Sebbene la nostra galassia possa contenere milioni di buchi neri di massa stellare di John Michell, di cui sappiamo dove si trovano circa una dozzina, i loro orizzonti degli eventi sono troppo piccoli per essere osservati.
Per esempio, se il nostro Sole dovesse collassare in un buco nero, il raggio del suo orizzonte degli eventi sarebbe di soli 3 km. Ma la collisione di buchi neri di massa stellare in altre galassie è stata notoriamente rilevata utilizzando onde gravitazionali.
Alla ricerca di qualcosa di supermassiccio
Gli obiettivi dell'EHT sono quindi legati ai buchi neri supermassicci situati al centro delle galassie. Il termine buco nero in realtà è entrato in uso solo tra la metà e la fine degli anni '60, quando gli astronomi iniziarono a sospettare che "stelle oscure" veramente massicce alimentassero i nuclei altamente attivi di alcune galassie.
Numerose teorie abbondano per la formazione di questi buchi neri particolarmente massicci. Nonostante il nome, i buchi neri sono oggetti, piuttosto che buchi nel tessuto dello spaziotempo.
Nel 1972, Robert Sanders e Thomas Lowinger hanno calcolato che al centro della nostra galassia risiede una massa densa pari a circa un milione di masse solari.
Nel 1978, Wallace Sargent e colleghi avevano determinato che una massa densa cinque miliardi di volte la massa del nostro Sole si trova al centro della vicina galassia M87.
Ma queste masse, leggermente rivisto da allora, potrebbe essere stato semplicemente un denso sciame di pianeti e stelle morte.
Nel 1995, l'esistenza di buchi neri è stata confermata osservativamente da Makoto Miyoshi e colleghi. Utilizzando la radio interferometria, hanno rilevato una massa al centro della galassia M106, all'interno di un volume così piccolo che potrebbe essere solo, o presto sarebbe diventato, un buco nero.
Oggi, circa 130 di questi buchi neri supermassicci al centro delle galassie vicine hanno avuto le loro masse misurate direttamente dalle velocità orbitali e dalle distanze delle stelle e del gas che circondano i buchi neri, ma non ancora su una spirale mortale nel compattatore gravitazionale centrale.

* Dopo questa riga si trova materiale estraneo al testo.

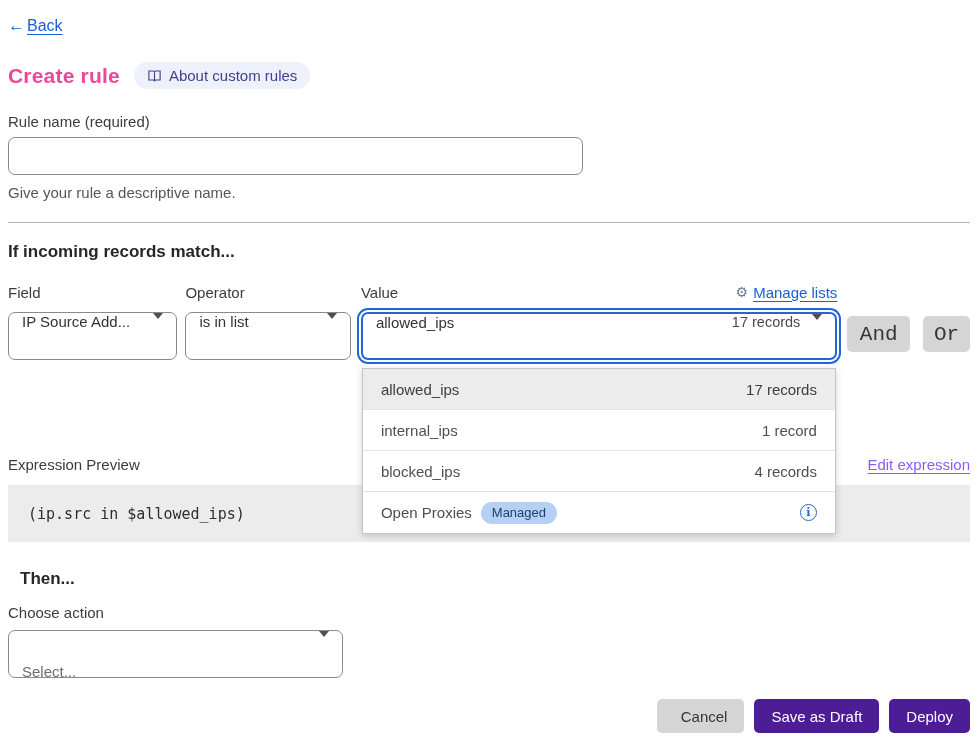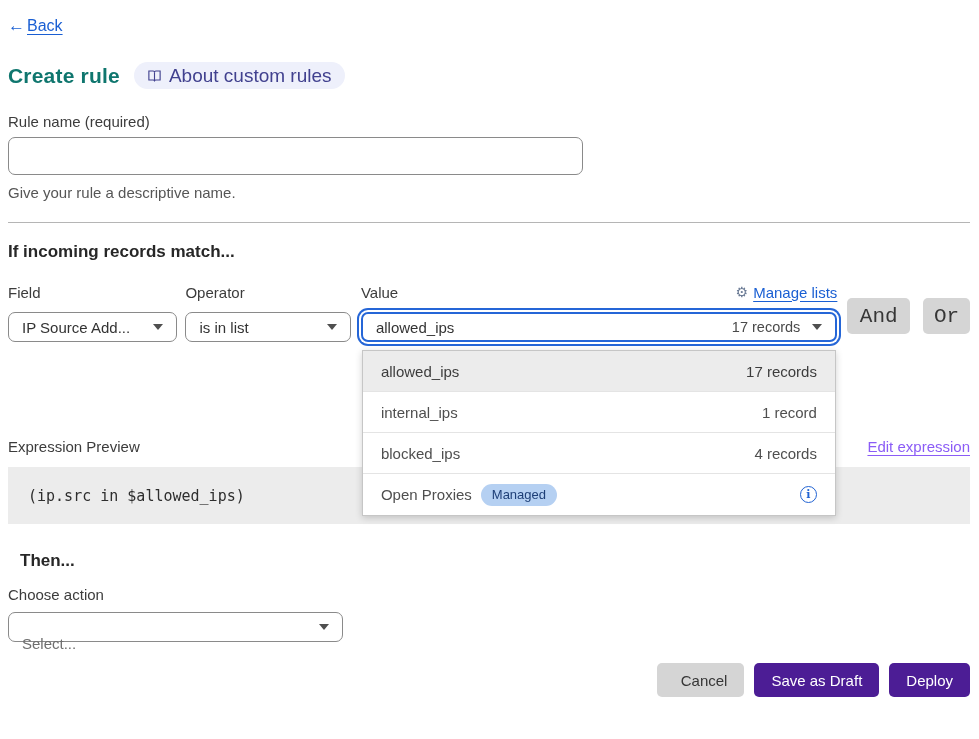"Create rule" .page-title { color: #0f766e -> #ec4899 }
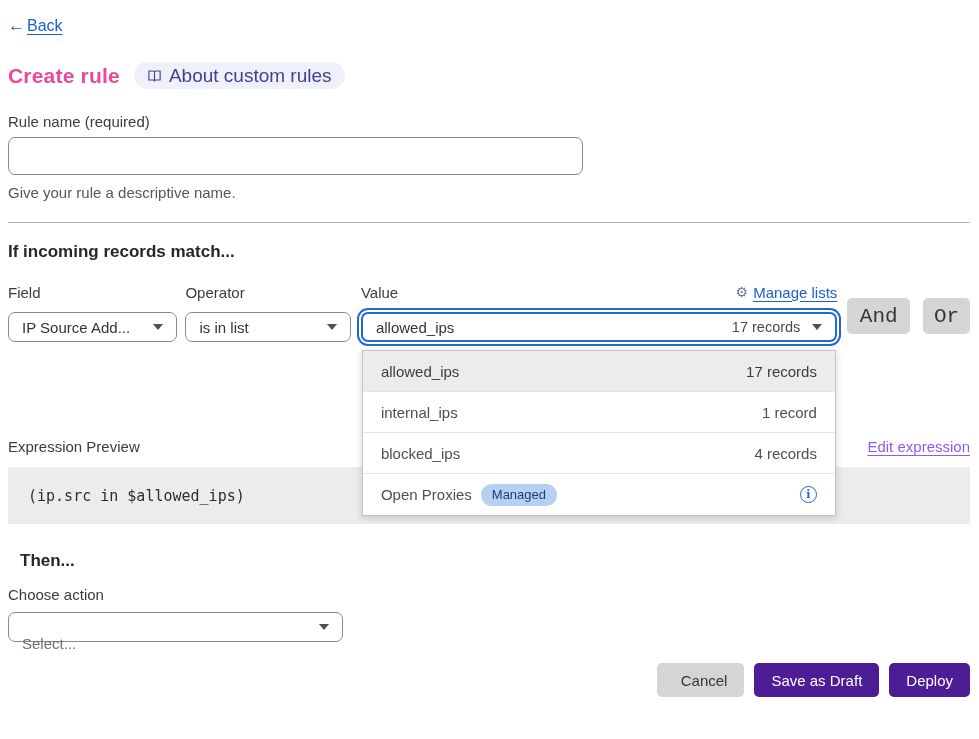"About custom rules" .about-badge { font-size: 19px -> 15px }
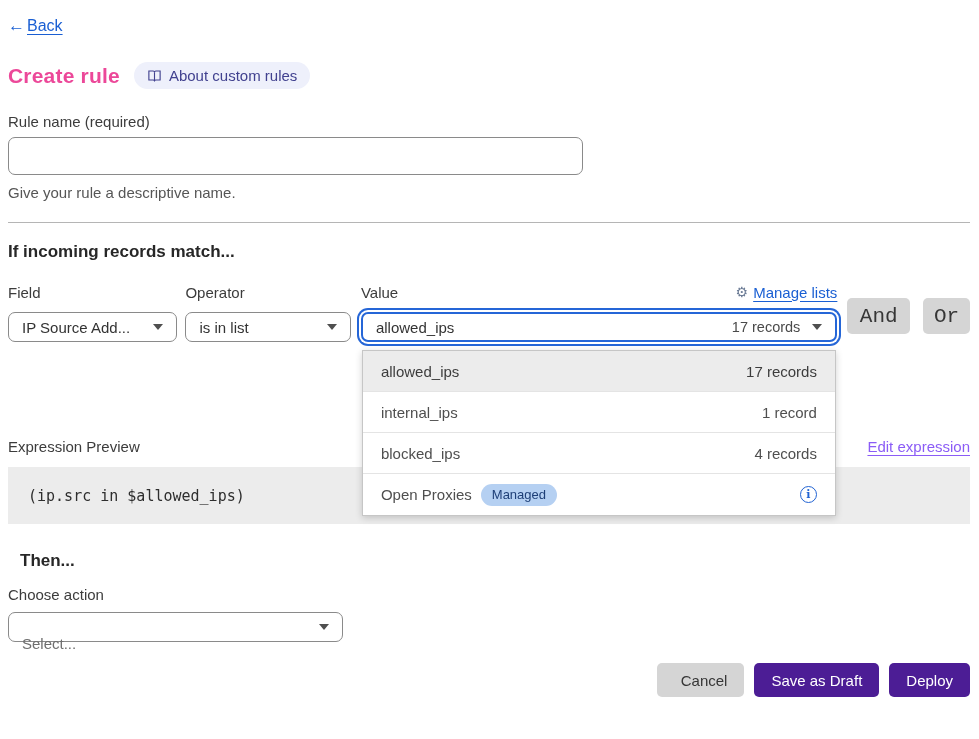"IP Source Add..." .select-box { align-items: center -> flex-start; height: 30px -> 48px }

Nonostante l'aumento del campione, la nostra Via Lattea e M87 hanno ancora i più grandi orizzonti degli eventi visti dalla Terra, ecco perché il team internazionale ha perseguito questi due obiettivi.
La sagoma ombrosa del buco nero in M87 è davvero un'immagine scientifica sorprendente. Mentre i buchi neri possono apparentemente fermare il tempo, va riconosciuto che il potere predittivo della scienza, quando accoppiato con l'immaginazione umana, ingegno, e determinazione, è anche una straordinaria forza della natura.
Questo articolo è stato ripubblicato da The Conversation con una licenza Creative Commons. Leggi l'articolo originale.